Sinceramente, todo lo que he leído de los audiólogos dice que es una pésima idea a menos que cuentes con protección auditiva pediátrica de nivel industrial. Sus canales auditivos son minúsculos, lo que significa que la presión del sonido golpea sus tímpanos con mucha más fuerza que los nuestros. Si es absolutamente necesario que los lleves a un concierto, no confíes en los tapones de espuma estándar: no les caben y son un riesgo masivo de asfixia.
¿Cómo sé si un mordedor no tiene productos químicos raros?
Simplemente dejé de confiar en cualquier cosa que pareciera barata y brillante.

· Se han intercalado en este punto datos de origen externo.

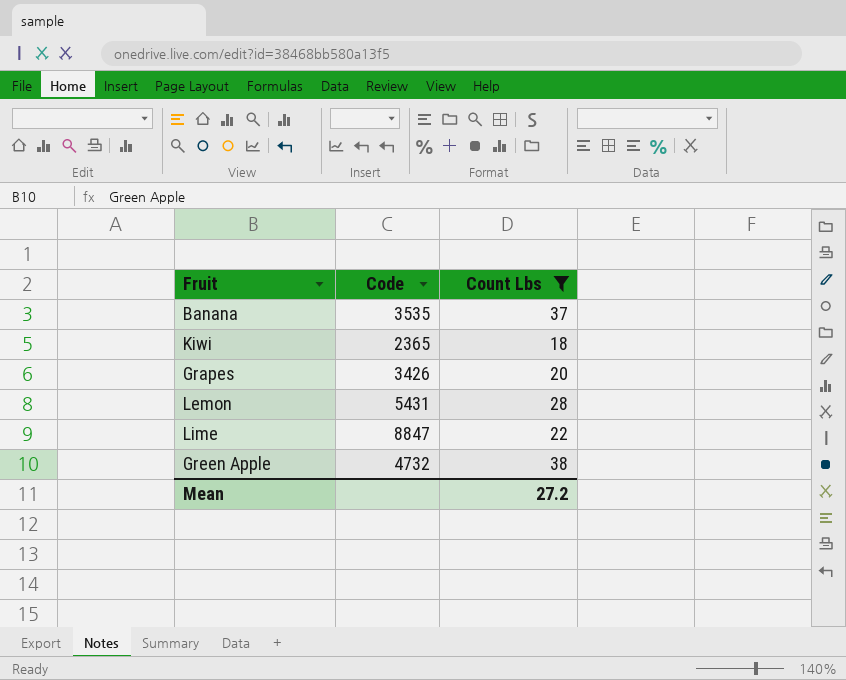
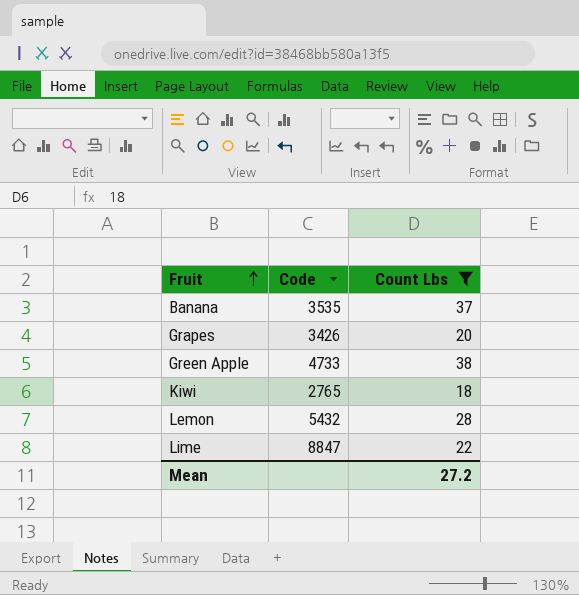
row order: none -> Fruit ascending
Green Apple | Code: 4732 -> 4733
Kiwi | Code: 2365 -> 2765
Lemon | Code: 5431 -> 5432

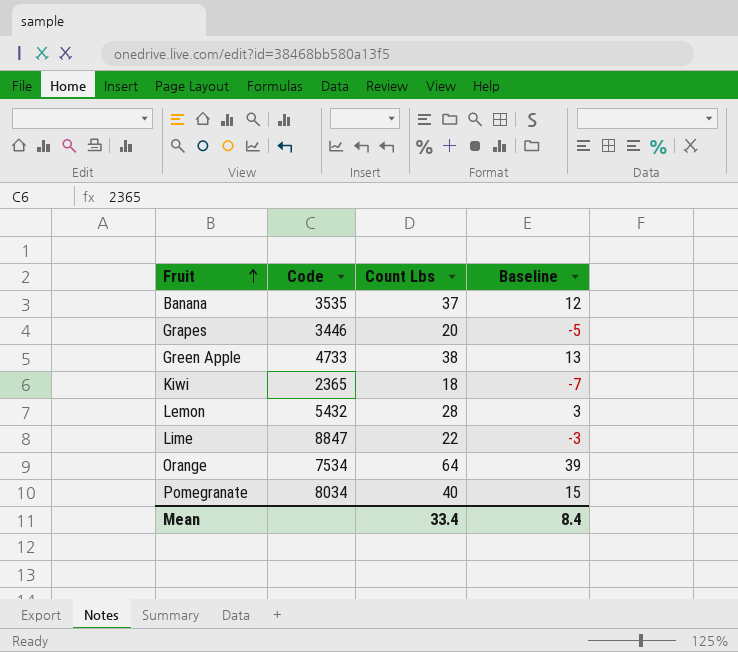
filter: Count Lbs <= 38 -> none
column Baseline | formula: none -> [Count Lbs] - 25
Grapes | Code: 3426 -> 3446
Kiwi | Code: 2765 -> 2365
Mean | Count Lbs: 27.2 -> 33.4

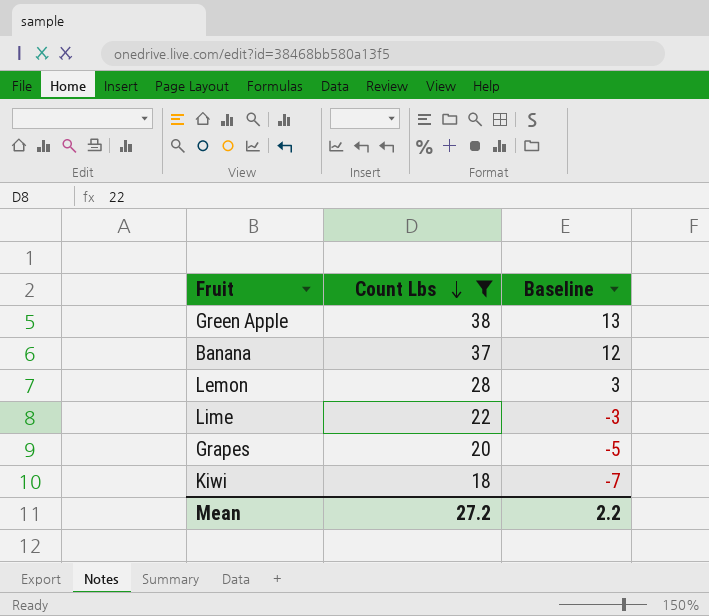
filter: none -> Count Lbs <= 38
row order: Fruit ascending -> Count Lbs descending
column Code | position: 2 -> none
Mean | Count Lbs: 33.4 -> 27.2
Mean | Baseline: 8.4 -> 2.2

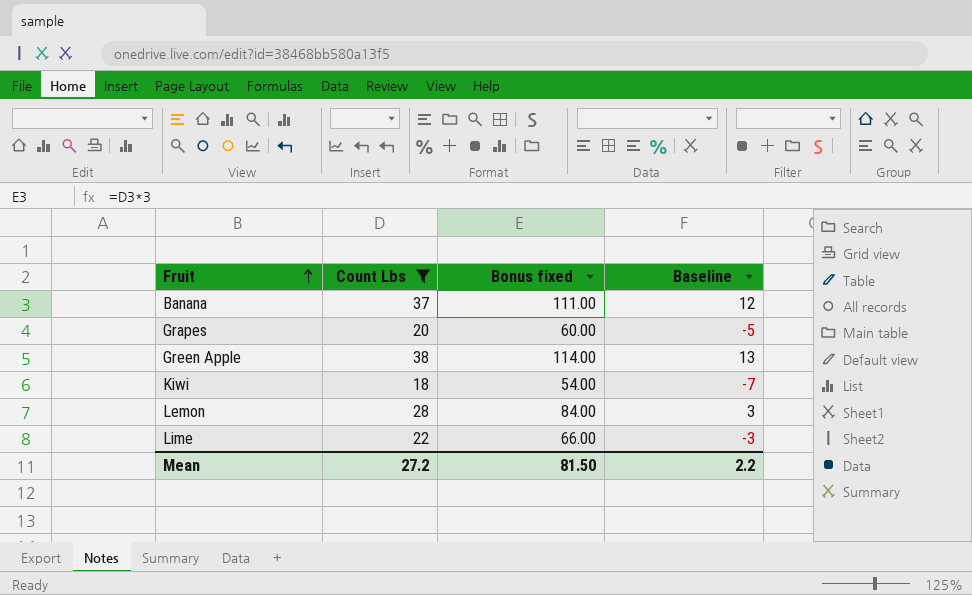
row order: Count Lbs descending -> Fruit ascending
column Bonus fixed | formula: none -> [Count Lbs] * 3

Busca silicona 100 % de grado alimentario (como el mordedor de panda que usamos nosotras) o madera natural sin tratar. Si en la página web del fabricante dice libre de BPA, sin ftalatos y no tóxico, por lo general puedes estar tranquila. Si al sacarlo del envoltorio huele a gasolinera, tíralo directo a la basura.
¿Qué es eso de que la vitamina C bloquea los metales pesados?
¡Esta fue la única buena noticia que recibí! Si la dieta de tu bebé es rica en vitamina C, hierro y calcio (procedentes, por ejemplo, de las fresas, las alubias o las espinacas), su cuerpo absorbe esos buenos nutrientes y, básicamente, cuelga el cartel de "completo", bloqueando la absorción de las trazas de metales pesados que se encuentran en los alimentos de todos los días.